03 Ağustos 2024 04:15

‘The Boys’ evreni nasıl kuruldu?

Spiderman filminden bir sahne

Spiderman filminden bir sahne

Paylaş

Süper kahraman mitolojisi ilhamını ABD’nin tarihsel paradigmalarından alır. 1930’larda, büyük buhranın ülkeyi kavurduğu dönemde, “Amerika’yı yeniden büyük yapmak” rüyasının iz düşümlerinden biri olarak yaratılan Süpermen’den bugüne yalnızca ‘sıradan halka gösterilen bir hedef’i değil, aynı zamanda ABD liderliğinde olması gereken vasıfları da temsil eder ‘esas süper kahramanlar’.

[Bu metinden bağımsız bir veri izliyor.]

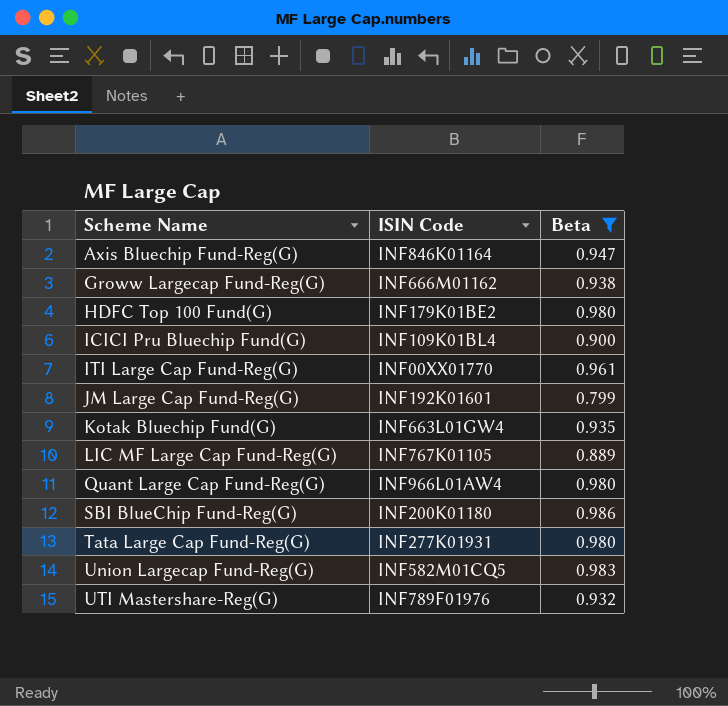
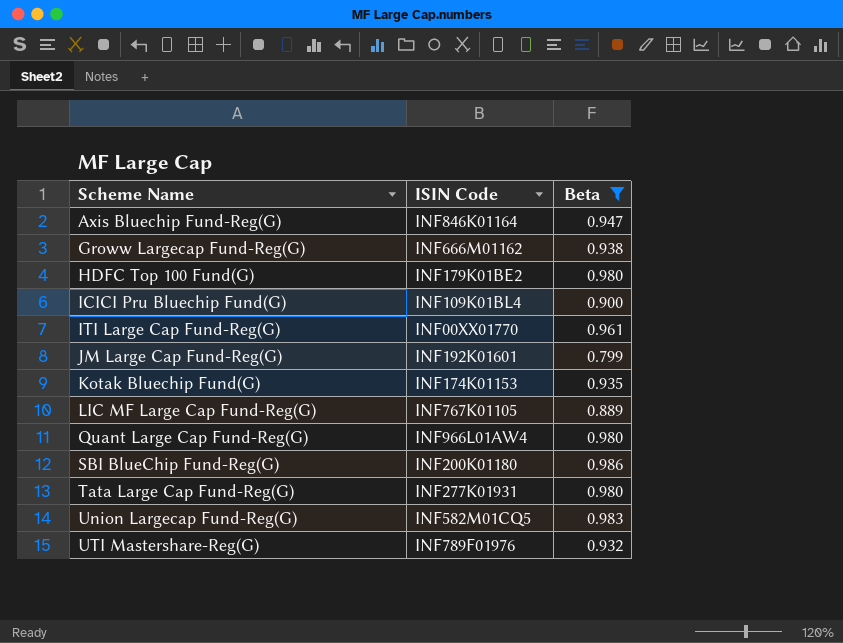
Kotak Bluechip Fund(G) | ISIN Code: INF663L01GW4 -> INF174K01153

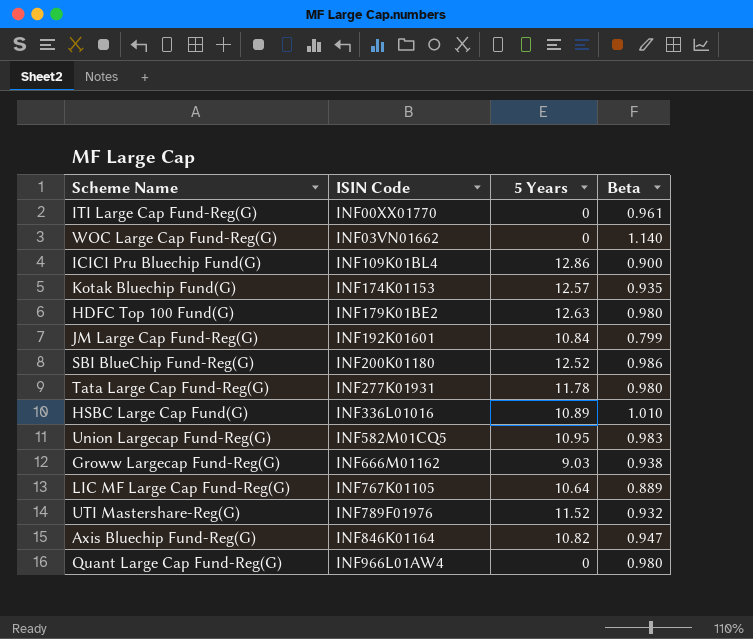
filter: Beta <= 0.986 -> none
row order: Scheme Name ascending -> ISIN Code ascending
column 5 Years | position: none -> 3

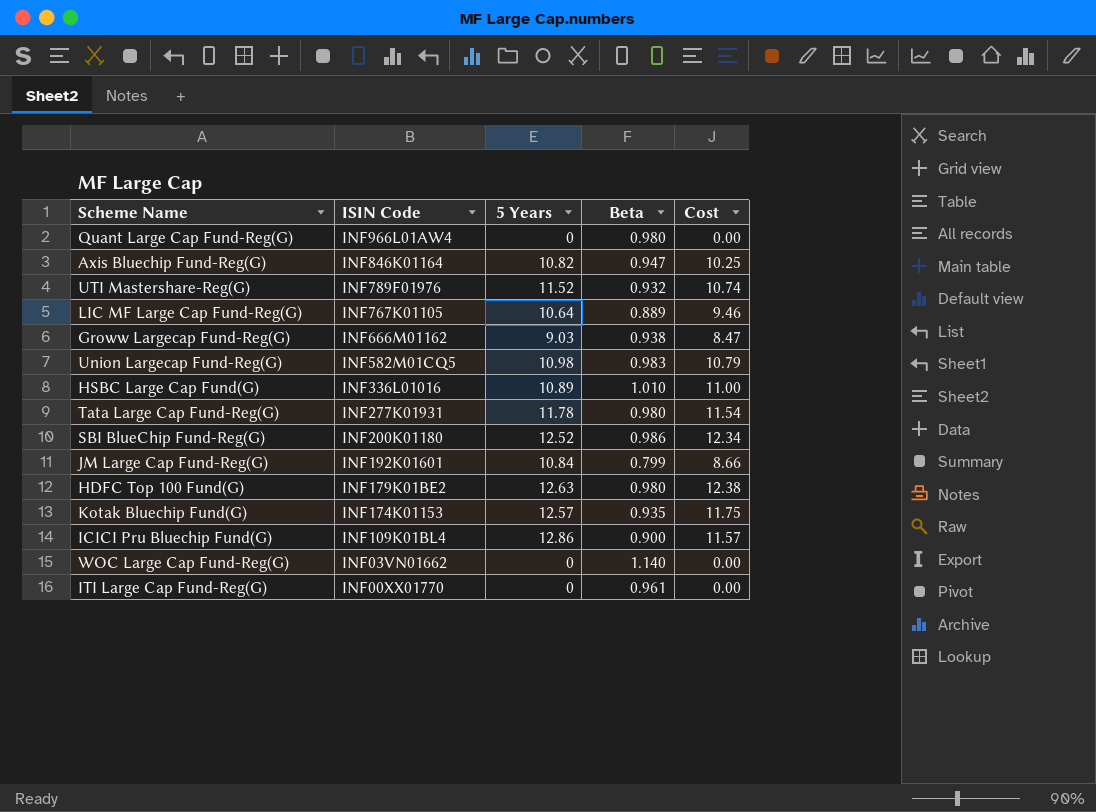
row order: ISIN Code ascending -> ISIN Code descending
column Cost | formula: none -> [5 Years] * [Beta]
Union Largecap Fund-Reg(G) | 5 Years: 10.95 -> 10.98

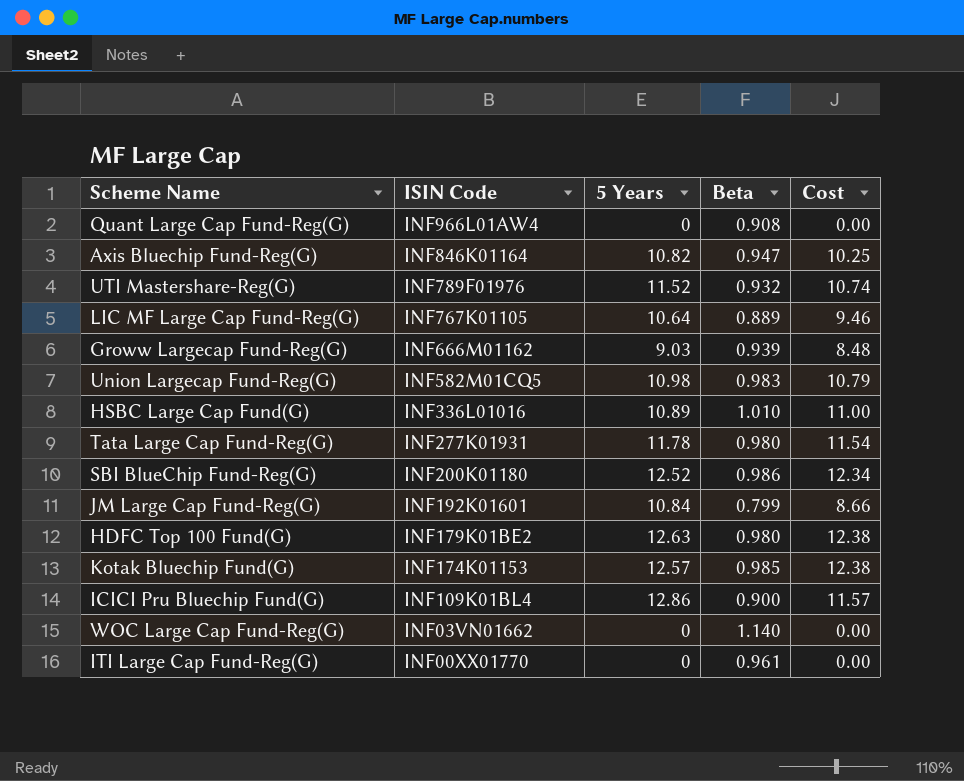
Quant Large Cap Fund-Reg(G) | Beta: 0.980 -> 0.908
Groww Largecap Fund-Reg(G) | Beta: 0.938 -> 0.939
Groww Largecap Fund-Reg(G) | Cost: 8.47 -> 8.48
Kotak Bluechip Fund(G) | Beta: 0.935 -> 0.985
Kotak Bluechip Fund(G) | Cost: 11.75 -> 12.38

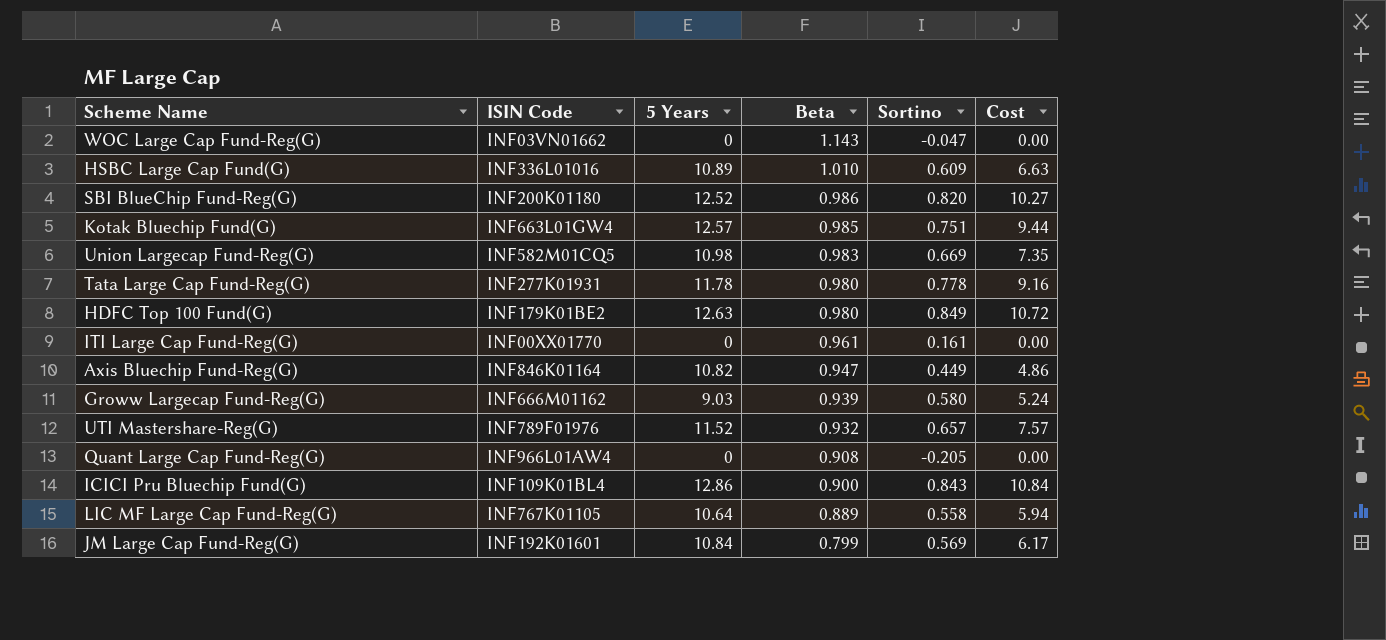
row order: ISIN Code descending -> Beta descending
column Sortino | position: none -> 5
column Cost | formula: [5 Years] * [Beta] -> [5 Years] * [Sortino]
WOC Large Cap Fund-Reg(G) | Beta: 1.140 -> 1.143
Kotak Bluechip Fund(G) | ISIN Code: INF174K01153 -> INF663L01GW4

Donald Trump’ın başkanlık döneminde bir yazıda (Yoksa bir sohbet miydi) “ABD sistemi başkanların doğaları gereği ahlaklı ve mantıklı davranacakları varsayımı üzerine kuruludur” diye okumuştum (Yoksa duydum mu). Ama işte Trump başkan olup, ‘ahlak-etik’ gibi meseleleri pek de umursamadığı ortaya konulunca makamın o kadar da ağırlığı olmadığı anlaşılmıştı.

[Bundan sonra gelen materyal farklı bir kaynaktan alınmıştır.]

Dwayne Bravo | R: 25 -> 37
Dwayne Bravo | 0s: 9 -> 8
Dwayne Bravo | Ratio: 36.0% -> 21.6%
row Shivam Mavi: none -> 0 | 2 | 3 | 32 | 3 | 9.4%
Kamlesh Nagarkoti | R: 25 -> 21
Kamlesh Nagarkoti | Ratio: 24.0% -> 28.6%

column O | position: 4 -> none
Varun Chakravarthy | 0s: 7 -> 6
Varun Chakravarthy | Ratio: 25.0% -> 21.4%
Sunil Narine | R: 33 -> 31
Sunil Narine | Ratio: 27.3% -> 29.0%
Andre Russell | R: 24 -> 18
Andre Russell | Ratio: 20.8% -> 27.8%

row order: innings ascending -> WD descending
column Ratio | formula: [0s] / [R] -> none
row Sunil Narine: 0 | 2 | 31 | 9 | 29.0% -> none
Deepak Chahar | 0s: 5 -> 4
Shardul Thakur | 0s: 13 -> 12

Bu ahlaki üstünlük meselesi, yalnızca başkanlara giydirilen bir kaftan değil. Popüler kültürde bu kıyafeti en iyi taşıyanlar kuşkusuz süper kahramanlar. 2000’li yıllarla birlikte özellikle DC karakterlerinin bazı ‘karanlık’ tarafları ortaya çıkmaya başlasa da Marvel evreninin ‘yenilmezleri’ her şeye rağmen ahlaki üstünlük sayesinde meşrulaştırıyorlardı ‘dünyayı kurtarırken’ kullandıkları zor ve şiddeti!

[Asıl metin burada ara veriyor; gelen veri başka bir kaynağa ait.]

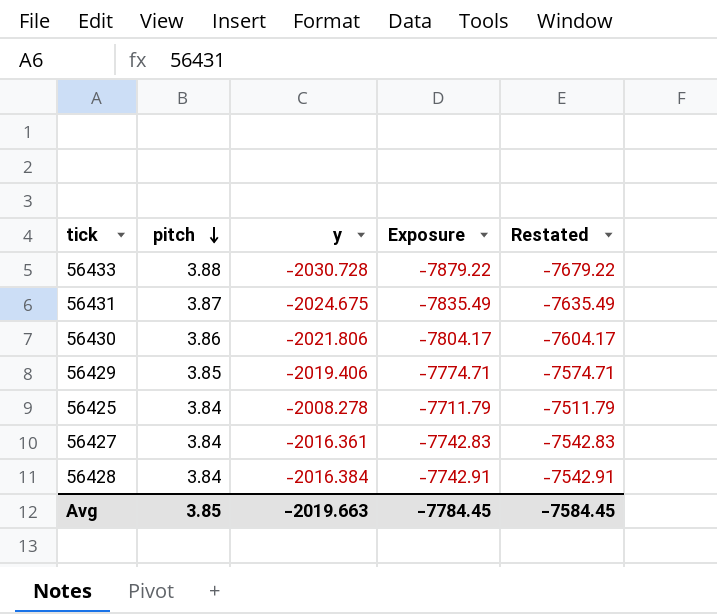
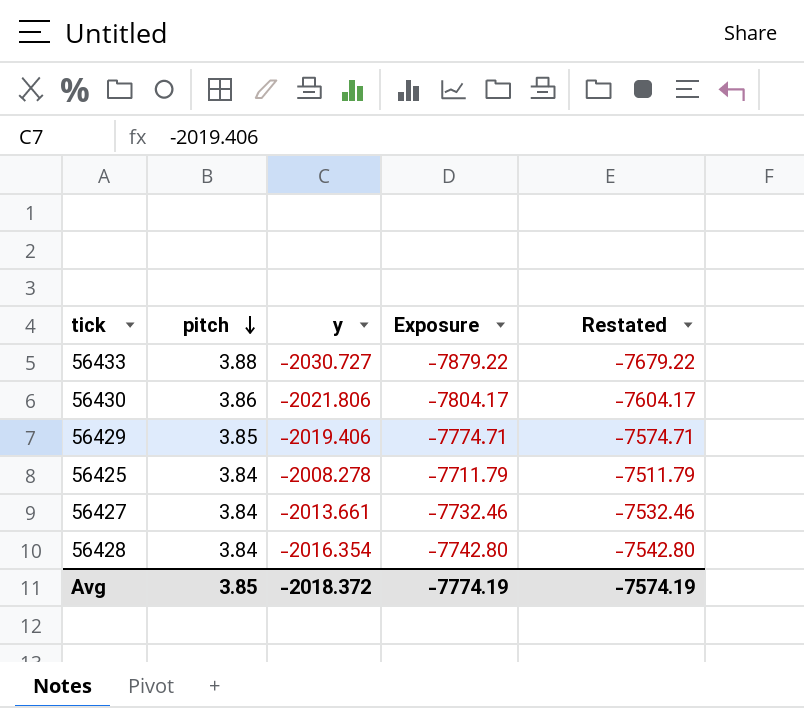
row 56431: 3.87 | -2024.675 | -7835.49 | -7635.49 -> none
56433 | y: -2030.728 -> -2030.727
56427 | y: -2016.361 -> -2013.661
56427 | Exposure: -7742.83 -> -7732.46
56427 | Restated: -7542.83 -> -7532.46
56428 | y: -2016.384 -> -2016.354
56428 | Exposure: -7742.91 -> -7742.80
56428 | Restated: -7542.91 -> -7542.80
Avg | y: -2019.663 -> -2018.372
Avg | Exposure: -7784.45 -> -7774.19
Avg | Restated: -7584.45 -> -7574.19

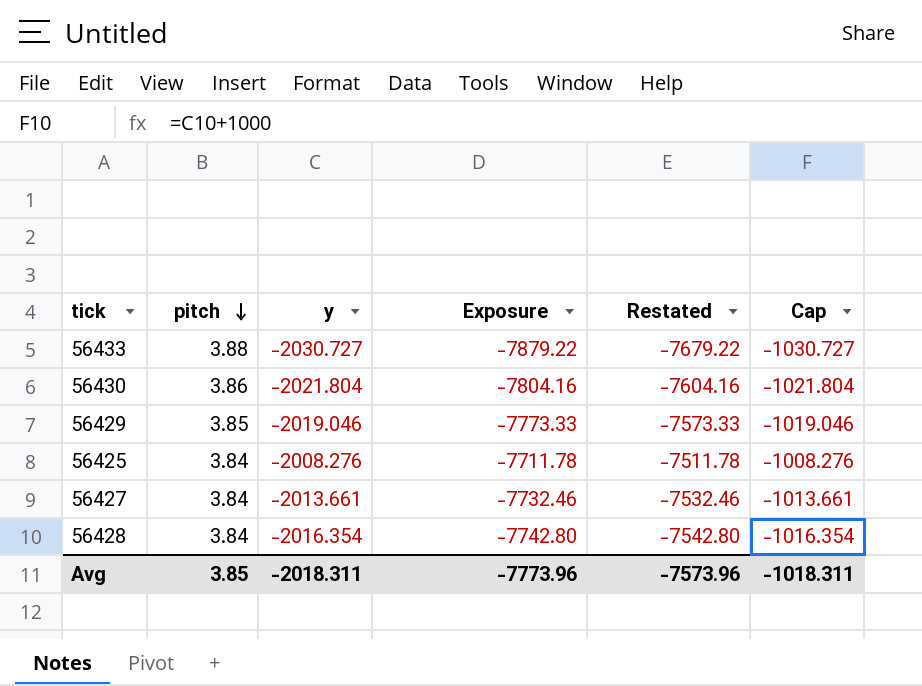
column Cap | formula: none -> [y] + 1000
56430 | y: -2021.806 -> -2021.804
56430 | Exposure: -7804.17 -> -7804.16
56430 | Restated: -7604.17 -> -7604.16
56429 | y: -2019.406 -> -2019.046
56429 | Exposure: -7774.71 -> -7773.33
56429 | Restated: -7574.71 -> -7573.33
56425 | y: -2008.278 -> -2008.276
56425 | Exposure: -7711.79 -> -7711.78
56425 | Restated: -7511.79 -> -7511.78
Avg | y: -2018.372 -> -2018.311
Avg | Exposure: -7774.19 -> -7773.96
Avg | Restated: -7574.19 -> -7573.96

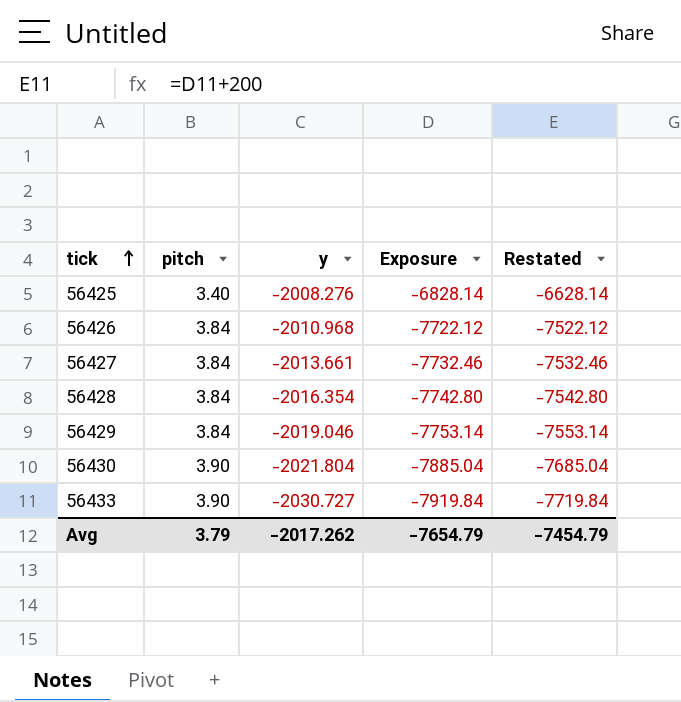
row order: pitch descending -> tick ascending
column Cap | formula: [y] + 1000 -> none
56425 | pitch: 3.84 -> 3.40
56425 | Exposure: -7711.78 -> -6828.14
56425 | Restated: -7511.78 -> -6628.14
row 56426: none -> 3.84 | -2010.968 | -7722.12 | -7522.12
56429 | pitch: 3.85 -> 3.84
56429 | Exposure: -7773.33 -> -7753.14
56429 | Restated: -7573.33 -> -7553.14
56430 | pitch: 3.86 -> 3.90
56430 | Exposure: -7804.16 -> -7885.04
56430 | Restated: -7604.16 -> -7685.04
56433 | pitch: 3.88 -> 3.90
56433 | Exposure: -7879.22 -> -7919.84
56433 | Restated: -7679.22 -> -7719.84
Avg | pitch: 3.85 -> 3.79
Avg | y: -2018.311 -> -2017.262
Avg | Exposure: -7773.96 -> -7654.79
Avg | Restated: -7573.96 -> -7454.79

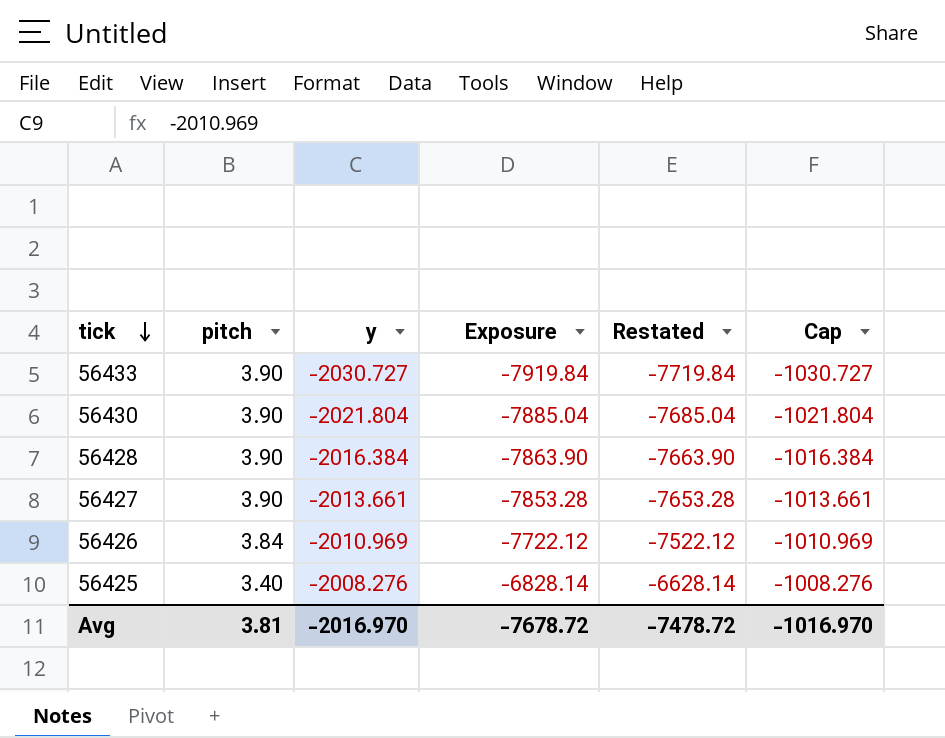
row order: tick ascending -> tick descending
column Cap | formula: none -> [y] + 1000
row 56429: 3.84 | -2019.046 | -7753.14 | -7553.14 -> none
56428 | pitch: 3.84 -> 3.90
56428 | y: -2016.354 -> -2016.384
56428 | Exposure: -7742.80 -> -7863.90
56428 | Restated: -7542.80 -> -7663.90
56427 | pitch: 3.84 -> 3.90
56427 | Exposure: -7732.46 -> -7853.28
56427 | Restated: -7532.46 -> -7653.28
56426 | y: -2010.968 -> -2010.969
Avg | pitch: 3.79 -> 3.81
Avg | y: -2017.262 -> -2016.970
Avg | Exposure: -7654.79 -> -7678.72
Avg | Restated: -7454.79 -> -7478.72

Bir ‘antisüperkahraman’ serisi olarak “The Boys”un 2006’da yayımlanmaya başlamasına şaşmamalı. Zira 11 Eylül 2001’deki saldırıların ardından yaşanan büyük bunalım, ABD popüler kültüründe süper kahraman kimliklerini de derinden sarsmıştı. Saldırıdan sonraki dönemde çekilen ilk filmlerde karakterlerin ağır bir depresyonda olduğu ve varlıklarıyla ilgili kaygılar taşıdığı görülüyordu. “Örümcek Adam”ın 2004 ve 2007 tarihli filmlerinde karakterimizin ağır bir depresyonda olduğunu ve kendisini yeniden inşa edişini izliyorduk. Baba parasıyla süperlik taslayan Bruce Wayne bile 2005 tarihli “Batman Başlıyor” filminde Tibet’e gidip varlığını yeniden anlamlandırmak zorunda kaldı. 2006’da “Süpermen Dönüyor” adıyla vizyona giren yapımda, bu dünya dışı süper gücün bile memleketi kriptona kadar gidip yeniden kendine dönmesi, 11 Eylül’de eli kolu bağlı olmanın kırdığı onurunu kurtarması gerekmişti.

Leman dergisi saldırıların hemen ertesindeki sayıda, New York’taki İkiz Kulelerin yıkıntıları arasında yükselen toz ve dumandan kaçmaya çalışan süper kahramanları taşımıştı kapağına. Çok yerinde bir kapaktı ve derginin unutulmazları arasındaki yerini aldı bana kalırsa. ABD, kendi topraklarında ilk kez bir saldırıya uğrarken, ülkenin dokunulmaz olduğuna dair kanının popüler kültürdeki aparatı süper kahramanlar hiçbir şey yapamamıştı!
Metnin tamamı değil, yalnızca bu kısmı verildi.